● **What you should do**: Look for "version" in every line of the listing. Copy the lines that have it.

● **Data for the task**:
====
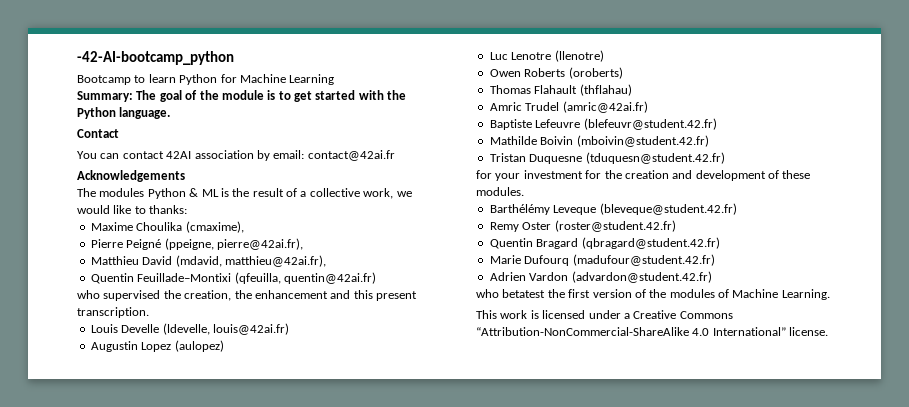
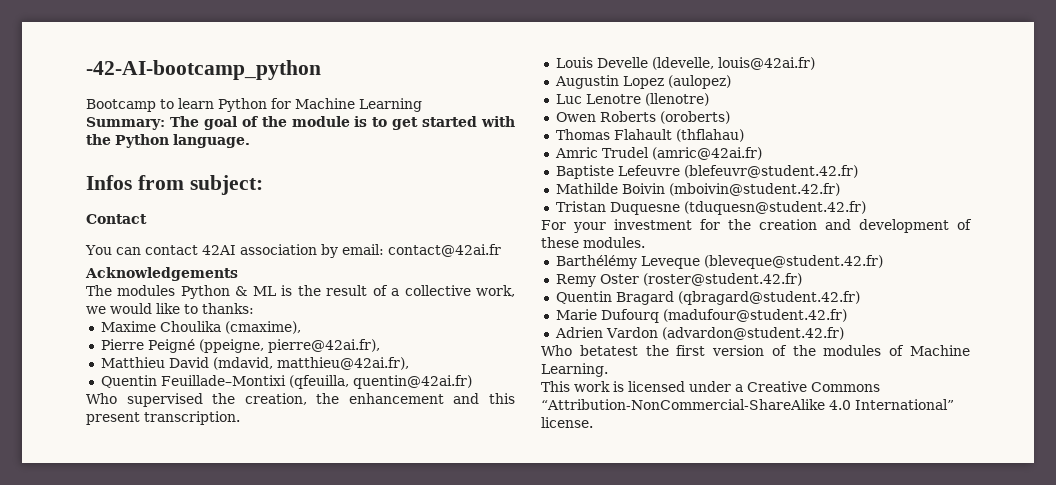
+ Infos from subject:
- who supervised the creation, the enhancement and this present transcription.
+ Who supervised the creation, the enhancement and this present transcription.
- for your investment for the creation and development of these modules.
+ For your investment for the creation and development of these modules.
- who betatest the first version of the modules of Machine Learning.
+ Who betatest the first version of the modules of Machine Learning.

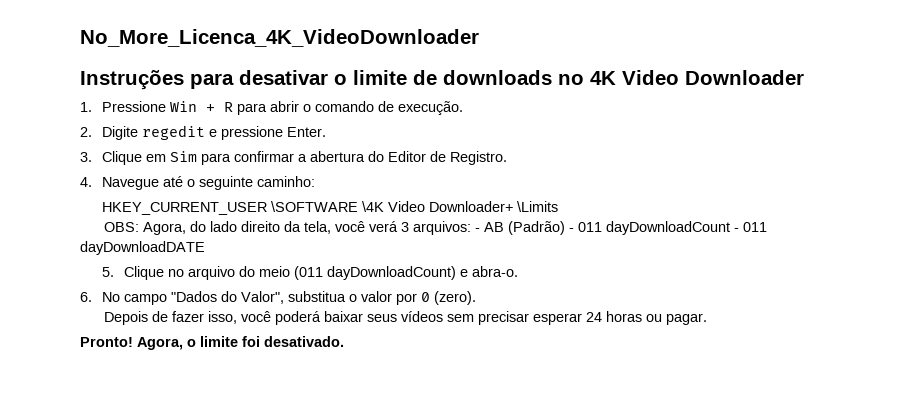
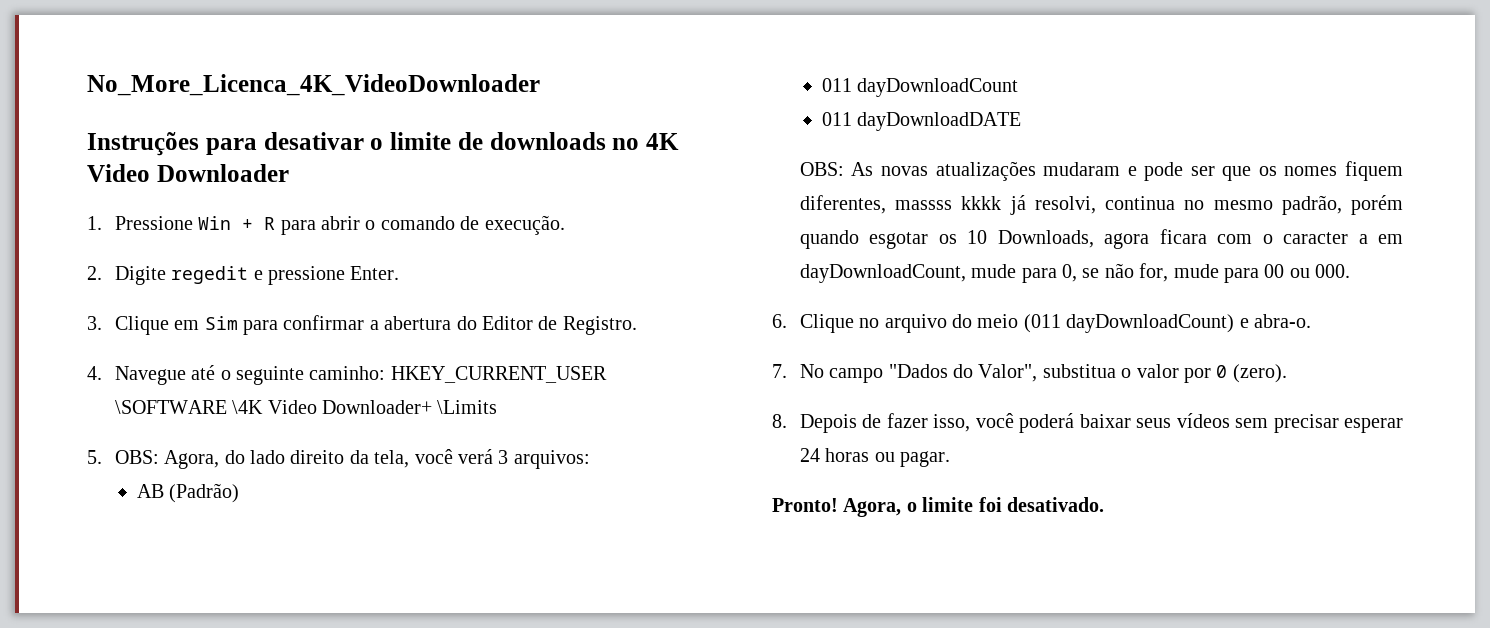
- 4. Navegue até o seguinte caminho:
- HKEY_CURRENT_USER \SOFTWARE \4K Video Downloader+ \Limits
+ 4. Navegue até o seguinte caminho: HKEY_CURRENT_USER \SOFTWARE \4K Video Downloader+ \Limits
- OBS: Agora, do lado direito da tela, você verá 3 arquivos: - AB (Padrão) - 011 dayDownloadCount - 011 dayDownloadDATE
+ 5. OBS: Agora, do lado direito da tela, você verá 3 arquivos:
+ AB (Padrão)
+ 011 dayDownloadCount
+ 011 dayDownloadDATE
- 5. Clique no arquivo do meio (011 dayDownloadCount) e abra-o.
+ OBS: As novas atualizações mudaram e pode ser que os nomes fiquem diferentes, massss kkkk já resolvi, continua no mesmo padrão, porém quando esgotar os 10 Downloads, agora ficara com o caracter a em dayDownloadCount, mude para 0, se não for, mude para 00 ou 000.
+ 6. Clique no arquivo do meio (011 dayDownloadCount) e abra-o.
- 6. No campo "Dados do Valor", substitua o valor por 0 (zero).
+ 7. No campo "Dados do Valor", substitua o valor por 0 (zero).
- Depois de fazer isso, você poderá baixar seus vídeos sem precisar esperar 24 horas ou pagar.
+ 8. Depois de fazer isso, você poderá baixar seus vídeos sem precisar esperar 24 horas ou pagar.

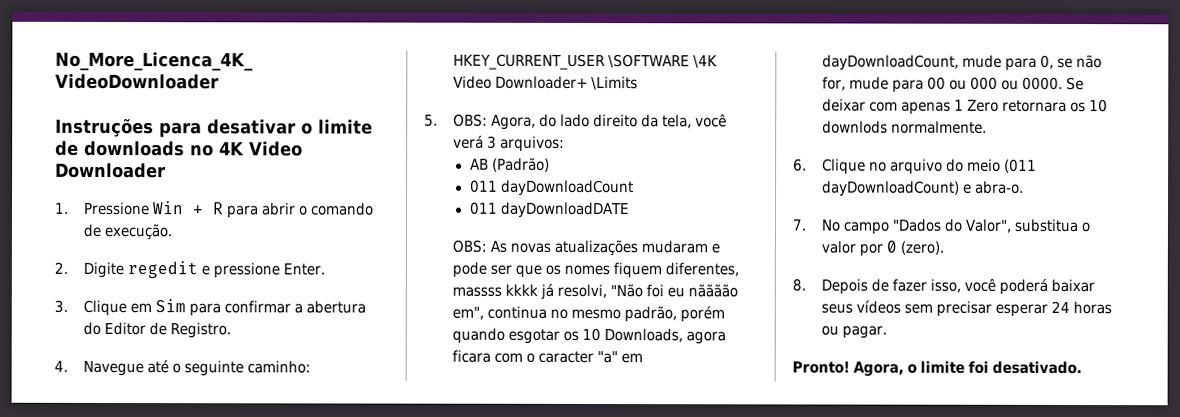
- OBS: As novas atualizações mudaram e pode ser que os nomes fiquem diferentes, massss kkkk já resolvi, continua no mesmo padrão, porém quando esgotar os 10 Downloads, agora ficara com o caracter a em dayDownloadCount, mude para 0, se não for, mude para 00 ou 000.
+ OBS: As novas atualizações mudaram e pode ser que os nomes fiquem diferentes, massss kkkk já resolvi, "Não foi eu nãããão em", continua no mesmo padrão, porém quando esgotar os 10 Downloads, agora ficara com o caracter "a" em dayDownloadCount, mude para 0, se não for, mude para 00 ou 000 ou 0000. Se deixar com apenas 1 Zero retornara os 10 downlods normalmente.

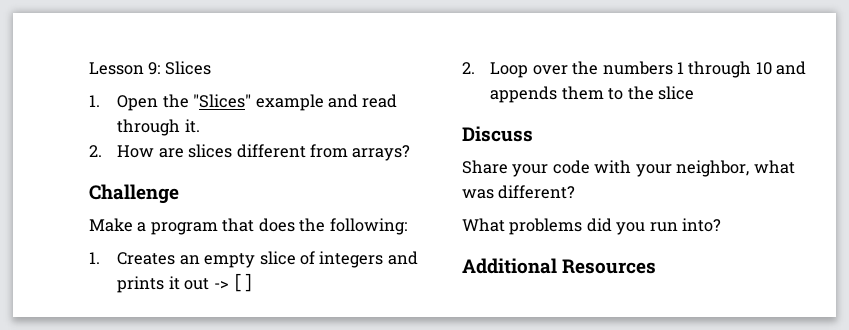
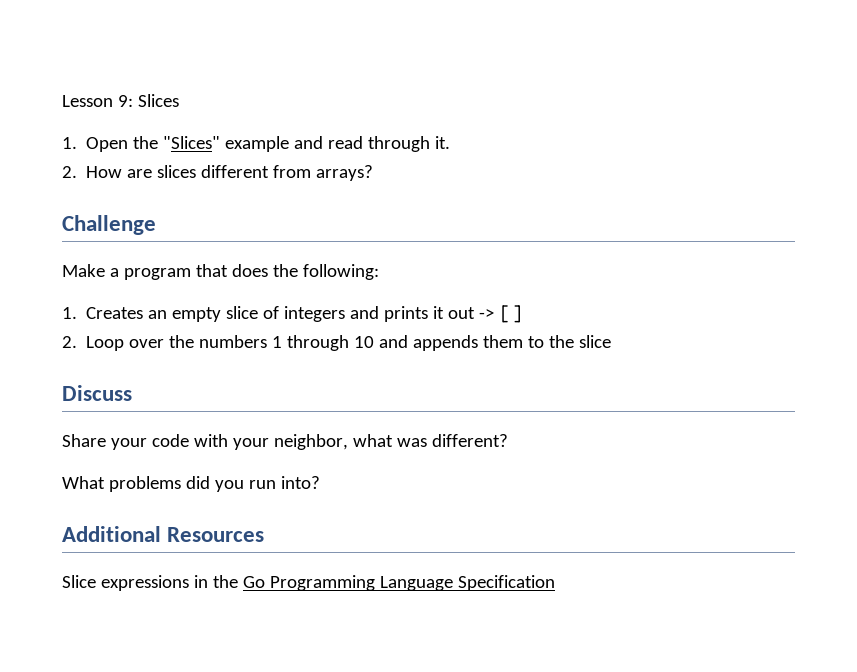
+ Slice expressions in the Go Programming Language Specification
====
● **Answer space**:
- who betatest the first version of the modules of Machine Learning.
+ Who betatest the first version of the modules of Machine Learning.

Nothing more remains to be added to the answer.